SUPPLIED RECORDS: Begin

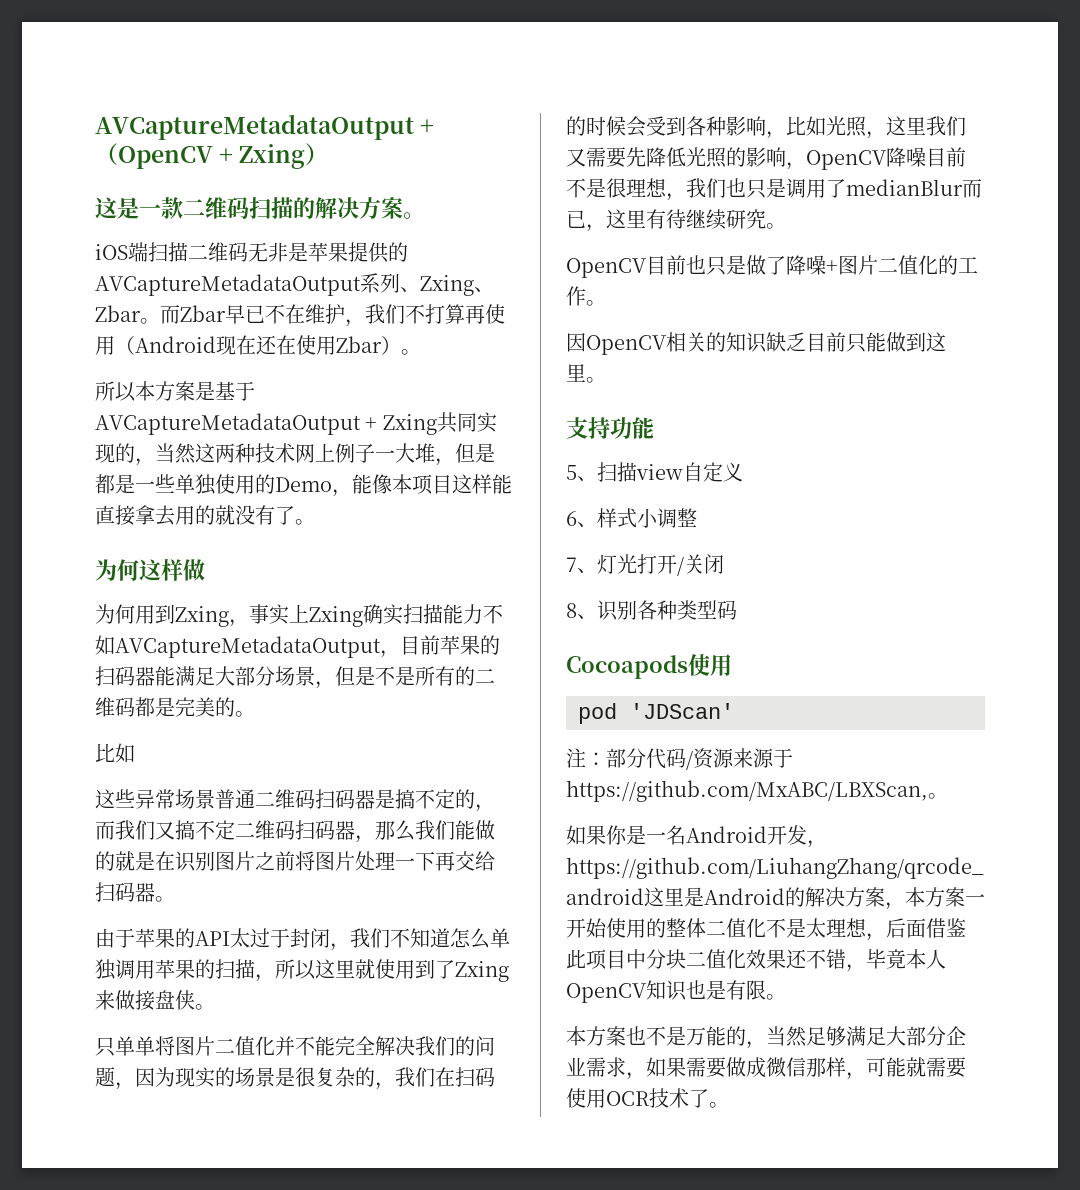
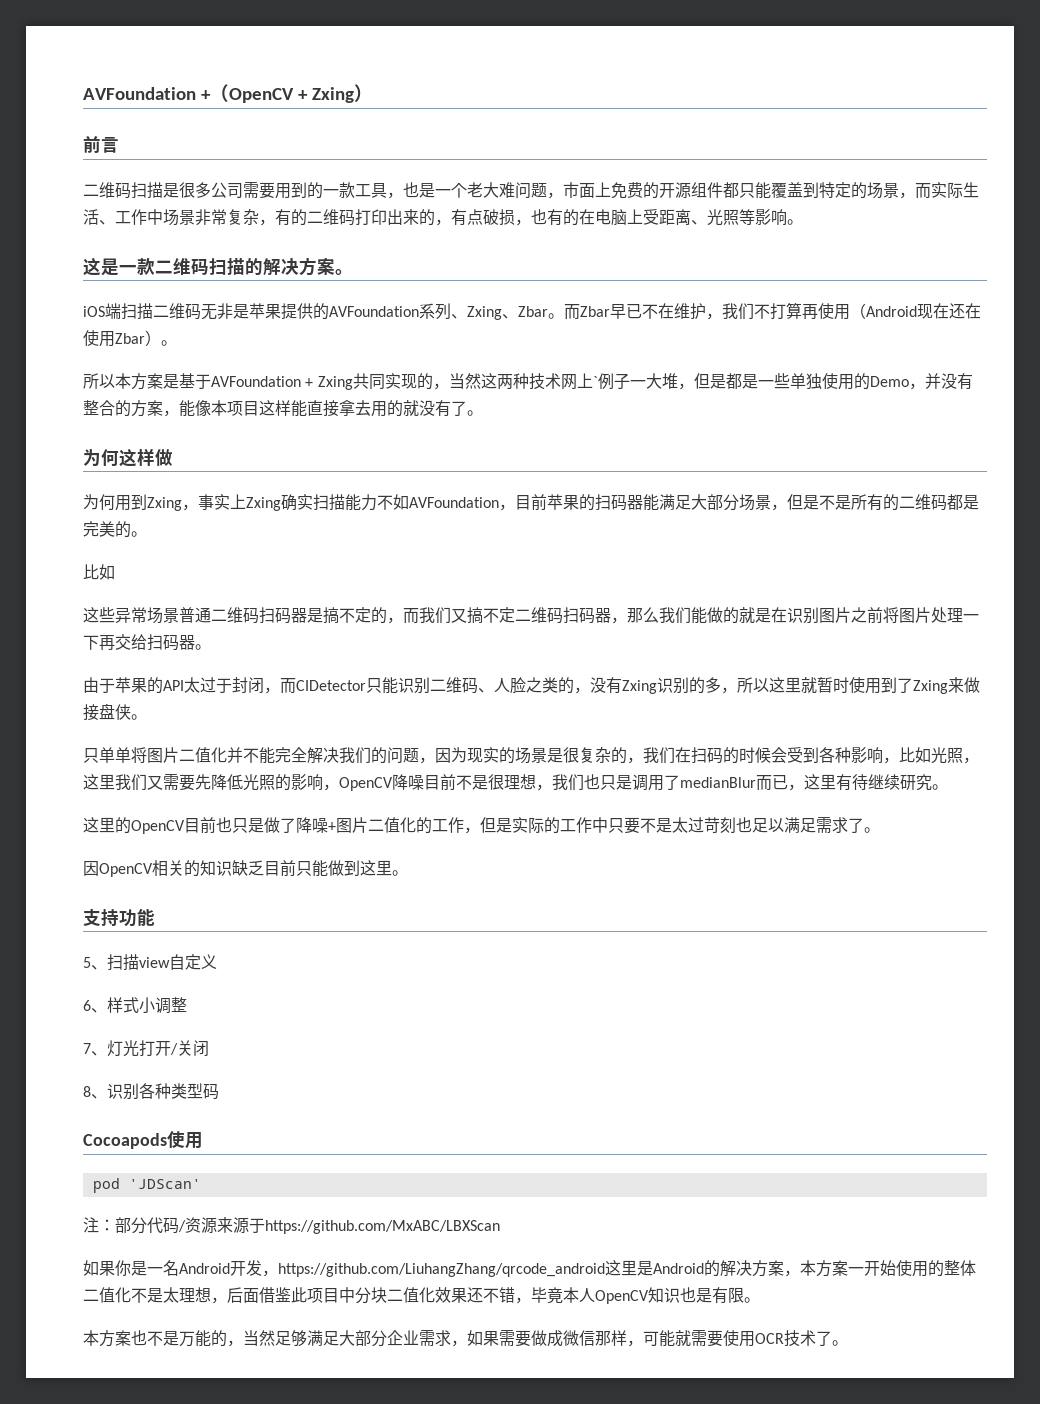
- AVCaptureMetadataOutput +（OpenCV + Zxing）
+ AVFoundation +（OpenCV + Zxing）
+ 前言
+ 二维码扫描是很多公司需要用到的一款工具，也是一个老大难问题，市面上免费的开源组件都只能覆盖到特定的场景，而实际生活、工作中场景非常复杂，有的二维码打印出来的，有点破损，也有的在电脑上受距离、光照等影响。
- iOS端扫描二维码无非是苹果提供的AVCaptureMetadataOutput系列、Zxing、Zbar。
+ iOS端扫描二维码无非是苹果提供的AVFoundation系列、Zxing、Zbar。
- 所以本方案是基于AVCaptureMetadataOutput + Zxing共同实现的，当然这两种技术网上例子一大堆，但是都是一些单独使用的Demo，能像本项目这样能直接拿去用的就没有了。
+ 所以本方案是基于AVFoundation + Zxing共同实现的，当然这两种技术网上`例子一大堆，但是都是一些单独使用的Demo，并没有整合的方案，能像本项目这样能直接拿去用的就没有了。
- 为何用到Zxing，事实上Zxing确实扫描能力不如AVCaptureMetadataOutput，目前苹果的扫码器能满足大部分场景，但是不是所有的二维码都是完美的。
+ 为何用到Zxing，事实上Zxing确实扫描能力不如AVFoundation，目前苹果的扫码器能满足大部分场景，但是不是所有的二维码都是完美的。
- 由于苹果的API太过于封闭，我们不知道怎么单独调用苹果的扫描，所以这里就使用到了Zxing来做接盘侠。
+ 由于苹果的API太过于封闭，而CIDetector只能识别二维码、人脸之类的，没有Zxing识别的多，所以这里就暂时使用到了Zxing来做接盘侠。
- OpenCV目前也只是做了降噪+图片二值化的工作。
+ 这里的OpenCV目前也只是做了降噪+图片二值化的工作，但是实际的工作中只要不是太过苛刻也足以满足需求了。
- 注：部分代码/资源来源于https://github.com/MxABC/LBXScan,。
+ 注：部分代码/资源来源于https://github.com/MxABC/LBXScan

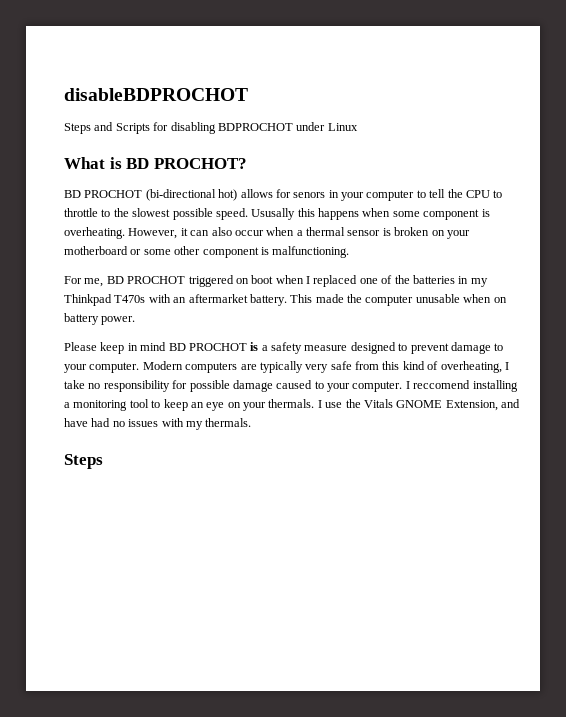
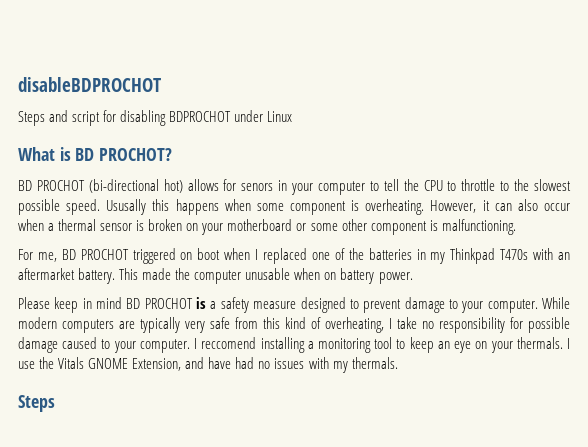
- Steps and Scripts for disabling BDPROCHOT under Linux
+ Steps and script for disabling BDPROCHOT under Linux
- Modern computers are typically very safe from this kind of overheating, I take no responsibility for possible damage caused to your computer.
+ While modern computers are typically very safe from this kind of overheating, I take no responsibility for possible damage caused to your computer.

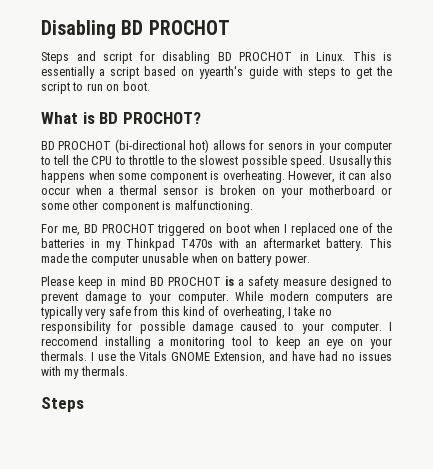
- disableBDPROCHOT
+ Disabling BD PROCHOT
- Steps and script for disabling BDPROCHOT under Linux
+ Steps and script for disabling BD PROCHOT in Linux. This is essentially a script based on yyearth's guide with steps to get the script to run on boot.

SUPPLIED RECORDS: End

Word for word, give the entries back in full; the pictures do not belong in the copy.

WORKED SOLUTION:
- AVCaptureMetadataOutput +（OpenCV + Zxing）
+ AVFoundation +（OpenCV + Zxing）
+ 前言
+ 二维码扫描是很多公司需要用到的一款工具，也是一个老大难问题，市面上免费的开源组件都只能覆盖到特定的场景，而实际生活、工作中场景非常复杂，有的二维码打印出来的，有点破损，也有的在电脑上受距离、光照等影响。
- iOS端扫描二维码无非是苹果提供的AVCaptureMetadataOutput系列、Zxing、Zbar。
+ iOS端扫描二维码无非是苹果提供的AVFoundation系列、Zxing、Zbar。
- 所以本方案是基于AVCaptureMetadataOutput + Zxing共同实现的，当然这两种技术网上例子一大堆，但是都是一些单独使用的Demo，能像本项目这样能直接拿去用的就没有了。
+ 所以本方案是基于AVFoundation + Zxing共同实现的，当然这两种技术网上`例子一大堆，但是都是一些单独使用的Demo，并没有整合的方案，能像本项目这样能直接拿去用的就没有了。
- 为何用到Zxing，事实上Zxing确实扫描能力不如AVCaptureMetadataOutput，目前苹果的扫码器能满足大部分场景，但是不是所有的二维码都是完美的。
+ 为何用到Zxing，事实上Zxing确实扫描能力不如AVFoundation，目前苹果的扫码器能满足大部分场景，但是不是所有的二维码都是完美的。
- 由于苹果的API太过于封闭，我们不知道怎么单独调用苹果的扫描，所以这里就使用到了Zxing来做接盘侠。
+ 由于苹果的API太过于封闭，而CIDetector只能识别二维码、人脸之类的，没有Zxing识别的多，所以这里就暂时使用到了Zxing来做接盘侠。
- OpenCV目前也只是做了降噪+图片二值化的工作。
+ 这里的OpenCV目前也只是做了降噪+图片二值化的工作，但是实际的工作中只要不是太过苛刻也足以满足需求了。
- 注：部分代码/资源来源于https://github.com/MxABC/LBXScan,。
+ 注：部分代码/资源来源于https://github.com/MxABC/LBXScan

- Steps and Scripts for disabling BDPROCHOT under Linux
+ Steps and script for disabling BDPROCHOT under Linux
- Modern computers are typically very safe from this kind of overheating, I take no responsibility for possible damage caused to your computer.
+ While modern computers are typically very safe from this kind of overheating, I take no responsibility for possible damage caused to your computer.

- disableBDPROCHOT
+ Disabling BD PROCHOT
- Steps and script for disabling BDPROCHOT under Linux
+ Steps and script for disabling BD PROCHOT in Linux. This is essentially a script based on yyearth's guide with steps to get the script to run on boot.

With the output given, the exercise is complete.